Hanno scelto in base alle canzoni, come ha fatto del resto anche la commissione artistica nella scelta dei Big. Voi giovani avete, tutti e 8, brani molto diversi fra di loro, con una dimensione specifica, ma comunque validi.
“Lo penso anch’io. Ognuno di noi ha qualcosa da dire. Poi dipende da che tipo di pubblico ha e a chi ci si rivolge. Comunque vada, io sono felice di esserci… fra l’altro sono capitata nella quaterna con i 3 che preferisco, Blastema, Il Cile e lo stesso Rubino! Non voglio entrare nell’ottica della gara”.
Mi metto nei panni di un giovane artista, che arriva con le proprie gambe a Star Academy; poi quest’esperienza, non per colpa sua, termina. In quel momento prevale la speranza di potercela poi fare comunque o lo sconforto, viste le poche possibilità che l’Italia offre ai giovani?
“Alla fine sentivo di non avere niente da perdere, avevo le mie canzoni, il mio disco che poteva uscire anche da indipendente, cose che nessuno poteva togliermi. La fama non è il successo, così come il successo non fa la qualità. Non è mancanza d’ambizione, ma non mi sono mai vista come un’artista che possa raccogliere folle a San Siro, non è l’obiettivo della mia musica. Se dovessi piacere a cento persone e non a milioni di persone, vorrà dire che è così che doveva essere”.
Com’è nata la passione per la musica?
“È nata quando ero alle superiori, mia madre strimpellava la chitarra, io avevo fatto danza. Un’estate, annoiata, ho provato a prendere la chitarra e in pochi giorni avevo già un bel repertorio. Mia madre, stupita dalla rapidità e dalla naturalezza con cui ho imparato, mi ha stimolato allo studio musicale. Tutto in modo molto naturale e istintivo, a differenza di alcune ragazzine che vengono a lezione con l’idea subito di fare un provino e di sfondare”.
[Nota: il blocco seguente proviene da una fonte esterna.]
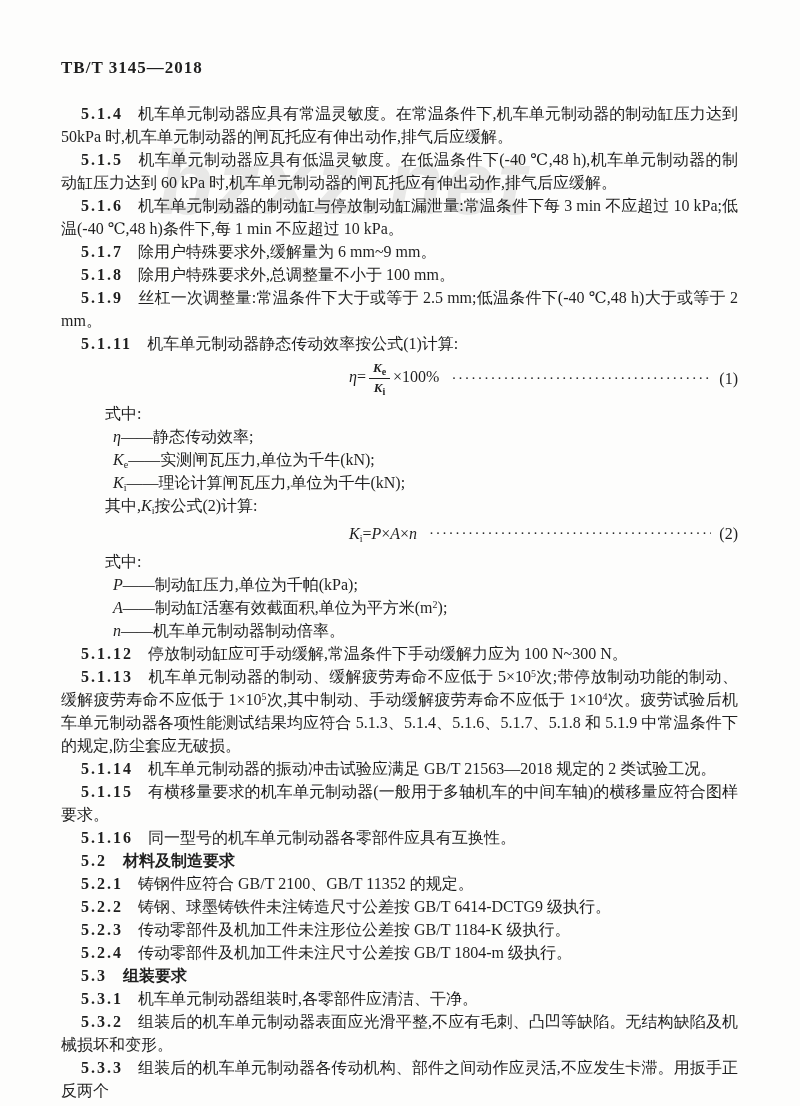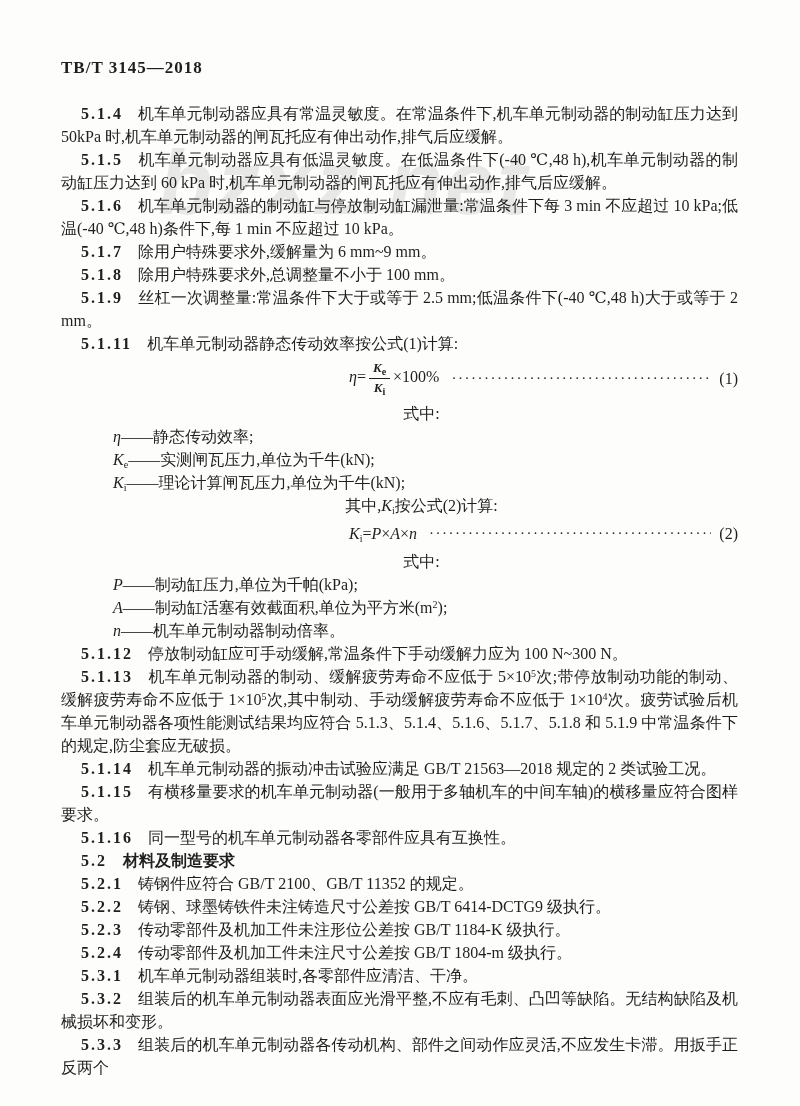--- a/index.html
+++ b/index.html
@@ -57,7 +57,7 @@
   }
   .heading .num{letter-spacing:2px;margin-right:16px;}
   .plain{text-align:left;}
-  .mid{padding-left:44px;text-align:center;}
+  .mid{padding-left:44px;}
   .def{padding-left:52px;}
   .var{font-style:italic;font-family:"Liberation Serif","DejaVu Serif",serif;}
   sub{font-size:10px;vertical-align:-3px;line-height:0;}

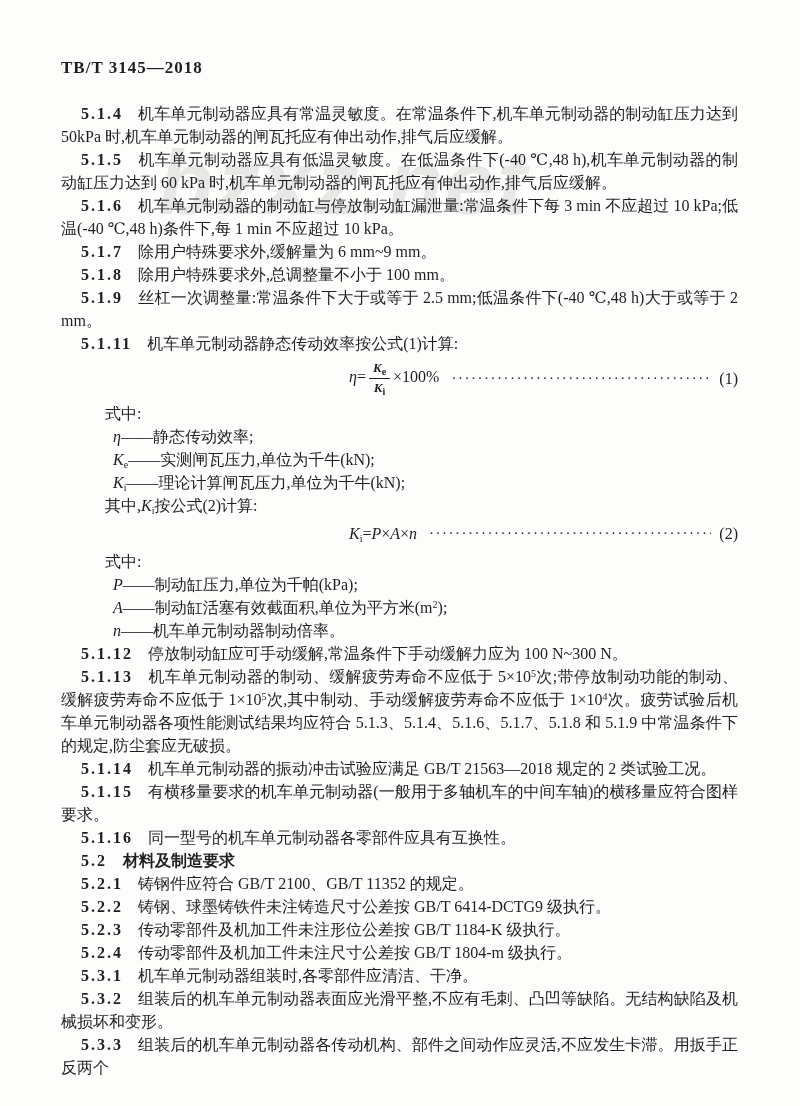--- a/index.html
+++ b/index.html
@@ -136,6 +136,7 @@
       <p class="clause"><span class="num">5.2.2</span><span>铸钢、球墨铸铁件未注铸造尺寸公差按 GB/T 6414-DCTG9 级执行。</span></p>
       <p class="clause"><span class="num">5.2.3</span><span>传动零部件及机加工件未注形位公差按 GB/T 1184-K 级执行。</span></p>
       <p class="clause"><span class="num">5.2.4</span><span>传动零部件及机加工件未注尺寸公差按 GB/T 1804-m 级执行。</span></p>
+      <p class="heading"><span class="num">5.3</span><span>组装要求</span></p>
       <p class="clause"><span class="num">5.3.1</span><span>机车单元制动器组装时,各零部件应清洁、干净。</span></p>
       <p class="clause"><span class="num">5.3.2</span><span>组装后的机车单元制动器表面应光滑平整,不应有毛刺、凸凹等缺陷。无结构缺陷及机械损坏和变形。</span></p>
       <p class="clause"><span class="num">5.3.3</span><span>组装后的机车单元制动器各传动机构、部件之间动作应灵活,不应发生卡滞。用扳手正反两个</span></p>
Qual è il tuo rapporto col web e i social network?
“Non c’è corrispondenza totale, ma parziale, ho da poco aperto l’account Twitter. Mi chiedo come qualcuno possa trovare interessante ciò che dico, forse perché io di base non vado a ‘spiare’ gli altri; ora ci ho preso un po’ la mano, anche se preferisco vivere personalmente le cose e godermele appieno che preoccuparmi subito di raccontarle a terzi”.